The past few years have seen a substantial increase in breast cancer awareness campaigns and active research in fields of
diagnosis and targeted therapy. These factors have led to a better mechanistic understanding of the disease, detection at
earlier stages and more personalized approach to treatment, ultimately causing a crucial increase in the survival rates after
detection. However, with the advances in treatment, cases of patients developing primary resistance and acquired resistance
are increasing. Most of the breast cancers which develop resistance to therapy are ER+ and are typically treated with
tamoxifen and fulvestrant. These drugs either lower the levels of estrogen or inhibit the receptors for estrogen and prevent
the tumor from spreading. Around one third of women treated with these drugs develop resistance to them, lowering their
chances of survival. This has directed to the search of newer drug therapies to target advanced breast cancer and resistance.

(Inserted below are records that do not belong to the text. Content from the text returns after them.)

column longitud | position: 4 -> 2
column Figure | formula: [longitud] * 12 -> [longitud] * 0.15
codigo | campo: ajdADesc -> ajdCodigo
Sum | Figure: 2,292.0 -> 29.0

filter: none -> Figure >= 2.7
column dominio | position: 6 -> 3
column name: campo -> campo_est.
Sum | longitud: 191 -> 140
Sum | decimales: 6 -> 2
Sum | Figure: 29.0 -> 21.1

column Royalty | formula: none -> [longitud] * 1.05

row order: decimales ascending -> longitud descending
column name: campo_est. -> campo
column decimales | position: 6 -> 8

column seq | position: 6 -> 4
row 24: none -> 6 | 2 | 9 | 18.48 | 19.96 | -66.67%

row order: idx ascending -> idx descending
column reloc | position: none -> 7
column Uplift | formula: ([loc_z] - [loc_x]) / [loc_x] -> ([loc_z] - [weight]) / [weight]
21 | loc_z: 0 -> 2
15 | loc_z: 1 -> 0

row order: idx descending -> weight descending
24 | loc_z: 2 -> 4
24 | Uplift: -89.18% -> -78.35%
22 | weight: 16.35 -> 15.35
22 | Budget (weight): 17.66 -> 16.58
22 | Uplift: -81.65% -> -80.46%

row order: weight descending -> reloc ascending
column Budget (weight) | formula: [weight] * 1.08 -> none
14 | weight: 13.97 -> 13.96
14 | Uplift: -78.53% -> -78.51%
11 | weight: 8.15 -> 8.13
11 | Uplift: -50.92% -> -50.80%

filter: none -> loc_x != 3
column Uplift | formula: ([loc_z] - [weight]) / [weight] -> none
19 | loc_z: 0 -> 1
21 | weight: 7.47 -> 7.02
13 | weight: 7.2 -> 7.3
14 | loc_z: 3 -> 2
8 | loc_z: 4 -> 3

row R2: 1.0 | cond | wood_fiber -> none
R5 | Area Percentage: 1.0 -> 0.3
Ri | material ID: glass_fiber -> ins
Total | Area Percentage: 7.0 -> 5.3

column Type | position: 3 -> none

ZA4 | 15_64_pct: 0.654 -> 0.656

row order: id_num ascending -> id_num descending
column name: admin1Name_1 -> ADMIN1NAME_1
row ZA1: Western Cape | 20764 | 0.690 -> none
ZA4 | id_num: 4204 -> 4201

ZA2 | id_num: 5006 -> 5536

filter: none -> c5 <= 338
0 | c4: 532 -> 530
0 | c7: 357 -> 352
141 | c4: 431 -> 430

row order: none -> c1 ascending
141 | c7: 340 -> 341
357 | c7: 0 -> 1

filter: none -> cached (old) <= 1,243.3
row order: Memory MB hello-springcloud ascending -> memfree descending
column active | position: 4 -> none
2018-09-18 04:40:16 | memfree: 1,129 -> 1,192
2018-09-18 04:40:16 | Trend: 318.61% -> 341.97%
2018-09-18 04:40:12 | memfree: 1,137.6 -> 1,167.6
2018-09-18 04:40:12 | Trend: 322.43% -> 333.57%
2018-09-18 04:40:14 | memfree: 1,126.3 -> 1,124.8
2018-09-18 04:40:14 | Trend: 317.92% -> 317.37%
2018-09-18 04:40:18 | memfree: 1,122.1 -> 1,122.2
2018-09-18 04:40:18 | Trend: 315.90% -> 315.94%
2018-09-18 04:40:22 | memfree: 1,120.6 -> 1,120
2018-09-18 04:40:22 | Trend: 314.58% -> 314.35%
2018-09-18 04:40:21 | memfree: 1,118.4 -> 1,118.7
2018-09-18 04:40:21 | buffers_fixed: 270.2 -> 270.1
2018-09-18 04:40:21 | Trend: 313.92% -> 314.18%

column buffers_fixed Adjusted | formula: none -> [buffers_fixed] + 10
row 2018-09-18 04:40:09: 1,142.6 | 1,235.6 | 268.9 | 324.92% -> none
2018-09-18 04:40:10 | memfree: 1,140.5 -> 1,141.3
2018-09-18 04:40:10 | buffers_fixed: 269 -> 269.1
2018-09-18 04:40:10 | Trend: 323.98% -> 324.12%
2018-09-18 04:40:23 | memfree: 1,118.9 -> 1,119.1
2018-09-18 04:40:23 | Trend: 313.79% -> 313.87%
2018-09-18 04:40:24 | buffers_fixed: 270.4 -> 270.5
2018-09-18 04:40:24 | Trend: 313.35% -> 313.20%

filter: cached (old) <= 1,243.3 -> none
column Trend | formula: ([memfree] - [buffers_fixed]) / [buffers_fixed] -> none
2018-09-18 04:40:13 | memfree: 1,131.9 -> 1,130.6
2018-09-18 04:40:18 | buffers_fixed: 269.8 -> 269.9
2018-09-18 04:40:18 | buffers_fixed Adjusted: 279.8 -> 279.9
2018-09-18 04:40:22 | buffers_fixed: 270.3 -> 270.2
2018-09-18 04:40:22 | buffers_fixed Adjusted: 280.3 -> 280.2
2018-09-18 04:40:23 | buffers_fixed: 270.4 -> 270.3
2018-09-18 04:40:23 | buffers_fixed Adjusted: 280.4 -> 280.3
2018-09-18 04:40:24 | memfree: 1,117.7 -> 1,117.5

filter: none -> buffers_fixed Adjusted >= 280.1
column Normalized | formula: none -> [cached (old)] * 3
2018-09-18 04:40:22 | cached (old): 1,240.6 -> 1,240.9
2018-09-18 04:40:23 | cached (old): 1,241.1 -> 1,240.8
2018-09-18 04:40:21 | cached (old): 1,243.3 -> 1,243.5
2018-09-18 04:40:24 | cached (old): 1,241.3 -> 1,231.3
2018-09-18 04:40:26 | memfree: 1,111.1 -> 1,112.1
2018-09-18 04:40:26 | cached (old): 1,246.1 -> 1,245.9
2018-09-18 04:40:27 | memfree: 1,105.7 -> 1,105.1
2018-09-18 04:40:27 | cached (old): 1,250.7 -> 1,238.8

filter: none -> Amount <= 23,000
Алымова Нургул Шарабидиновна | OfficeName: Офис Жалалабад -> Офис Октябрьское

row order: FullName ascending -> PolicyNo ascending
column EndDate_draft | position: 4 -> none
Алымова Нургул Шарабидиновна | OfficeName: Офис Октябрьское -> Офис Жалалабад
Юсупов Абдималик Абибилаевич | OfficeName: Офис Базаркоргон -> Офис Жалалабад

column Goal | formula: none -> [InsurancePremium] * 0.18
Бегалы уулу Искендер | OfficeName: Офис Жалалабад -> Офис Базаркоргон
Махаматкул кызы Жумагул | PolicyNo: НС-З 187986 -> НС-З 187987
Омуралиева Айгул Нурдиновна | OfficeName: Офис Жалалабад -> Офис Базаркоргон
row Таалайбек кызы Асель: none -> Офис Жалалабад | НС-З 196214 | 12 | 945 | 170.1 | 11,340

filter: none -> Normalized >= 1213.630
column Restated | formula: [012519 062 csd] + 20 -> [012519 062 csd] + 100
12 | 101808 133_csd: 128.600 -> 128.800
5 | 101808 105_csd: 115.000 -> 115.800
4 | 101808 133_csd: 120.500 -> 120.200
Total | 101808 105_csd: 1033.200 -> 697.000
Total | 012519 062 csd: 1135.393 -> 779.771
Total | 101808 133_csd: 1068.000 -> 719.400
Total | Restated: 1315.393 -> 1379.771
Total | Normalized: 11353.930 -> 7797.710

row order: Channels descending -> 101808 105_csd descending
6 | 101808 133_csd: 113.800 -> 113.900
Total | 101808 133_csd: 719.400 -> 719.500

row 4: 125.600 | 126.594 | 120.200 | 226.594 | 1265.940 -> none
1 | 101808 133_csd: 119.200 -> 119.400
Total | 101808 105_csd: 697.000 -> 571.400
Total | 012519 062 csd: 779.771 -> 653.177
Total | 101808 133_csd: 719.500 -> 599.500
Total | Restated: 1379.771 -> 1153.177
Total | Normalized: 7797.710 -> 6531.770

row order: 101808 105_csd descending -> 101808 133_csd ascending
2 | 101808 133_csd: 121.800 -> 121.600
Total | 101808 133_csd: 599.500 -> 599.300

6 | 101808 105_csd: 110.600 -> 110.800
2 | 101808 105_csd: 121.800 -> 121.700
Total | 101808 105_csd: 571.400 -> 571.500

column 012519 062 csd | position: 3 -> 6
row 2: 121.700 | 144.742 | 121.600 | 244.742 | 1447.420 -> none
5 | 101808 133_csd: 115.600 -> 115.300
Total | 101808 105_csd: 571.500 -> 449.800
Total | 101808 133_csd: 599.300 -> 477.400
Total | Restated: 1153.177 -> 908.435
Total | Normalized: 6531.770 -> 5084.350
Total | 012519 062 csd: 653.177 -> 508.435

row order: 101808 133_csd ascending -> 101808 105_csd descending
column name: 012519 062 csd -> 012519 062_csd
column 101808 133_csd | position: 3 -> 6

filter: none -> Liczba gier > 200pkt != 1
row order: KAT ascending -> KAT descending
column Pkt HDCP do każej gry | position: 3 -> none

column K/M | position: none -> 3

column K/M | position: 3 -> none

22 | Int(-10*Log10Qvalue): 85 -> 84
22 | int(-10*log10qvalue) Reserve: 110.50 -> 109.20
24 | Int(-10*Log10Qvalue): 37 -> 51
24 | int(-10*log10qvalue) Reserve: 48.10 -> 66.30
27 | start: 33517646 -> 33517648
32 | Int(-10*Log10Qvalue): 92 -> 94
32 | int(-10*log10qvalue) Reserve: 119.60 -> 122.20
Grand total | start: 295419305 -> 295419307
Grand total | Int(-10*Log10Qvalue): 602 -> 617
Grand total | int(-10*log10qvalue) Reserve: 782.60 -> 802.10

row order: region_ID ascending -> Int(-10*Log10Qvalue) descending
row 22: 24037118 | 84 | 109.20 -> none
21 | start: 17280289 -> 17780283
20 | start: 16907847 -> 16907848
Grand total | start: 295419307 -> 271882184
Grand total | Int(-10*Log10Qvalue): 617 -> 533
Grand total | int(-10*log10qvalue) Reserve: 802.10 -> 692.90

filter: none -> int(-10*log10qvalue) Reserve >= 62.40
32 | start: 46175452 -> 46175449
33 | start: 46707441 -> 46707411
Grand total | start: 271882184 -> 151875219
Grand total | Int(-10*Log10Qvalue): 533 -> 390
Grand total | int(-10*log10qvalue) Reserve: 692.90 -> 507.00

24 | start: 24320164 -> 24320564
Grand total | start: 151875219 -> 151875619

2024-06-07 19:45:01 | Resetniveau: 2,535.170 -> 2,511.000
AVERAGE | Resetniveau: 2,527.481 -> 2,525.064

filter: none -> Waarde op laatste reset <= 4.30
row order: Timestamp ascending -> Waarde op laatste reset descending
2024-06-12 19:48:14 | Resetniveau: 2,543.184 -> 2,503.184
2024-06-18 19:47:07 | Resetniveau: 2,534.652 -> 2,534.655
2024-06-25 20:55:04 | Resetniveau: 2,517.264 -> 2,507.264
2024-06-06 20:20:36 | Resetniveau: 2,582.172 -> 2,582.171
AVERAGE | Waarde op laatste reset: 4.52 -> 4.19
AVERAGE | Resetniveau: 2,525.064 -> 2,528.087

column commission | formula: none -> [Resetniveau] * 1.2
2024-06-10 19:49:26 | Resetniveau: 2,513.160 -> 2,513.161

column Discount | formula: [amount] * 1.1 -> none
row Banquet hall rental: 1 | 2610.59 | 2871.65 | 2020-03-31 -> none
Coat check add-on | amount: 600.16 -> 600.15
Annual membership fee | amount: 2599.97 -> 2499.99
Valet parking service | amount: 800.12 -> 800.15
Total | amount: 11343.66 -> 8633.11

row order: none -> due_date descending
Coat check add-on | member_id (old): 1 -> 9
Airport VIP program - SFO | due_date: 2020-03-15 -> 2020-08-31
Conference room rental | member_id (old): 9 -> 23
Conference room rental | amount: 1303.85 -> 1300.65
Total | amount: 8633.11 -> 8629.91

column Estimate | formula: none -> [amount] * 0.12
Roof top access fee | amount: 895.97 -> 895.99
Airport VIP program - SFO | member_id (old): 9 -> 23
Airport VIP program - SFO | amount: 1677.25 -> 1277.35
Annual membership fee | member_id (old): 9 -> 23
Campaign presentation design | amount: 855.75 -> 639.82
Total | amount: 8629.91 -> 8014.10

One of these efforts has resulted in the development of Palbociclib, a first in class inhibitor of cyclin dependent kinases 4
and 6 (CDK4 and CDK6), which was granted accelerated approval from FDA for combination therapy in postmenopausal
women with ER+, HER2- metastatic breast cancer. This review is focused on the various aspects of “Palbociclib” including
its synthesis, molecular modeling studies and efficacy and safety profile with clinical trials data.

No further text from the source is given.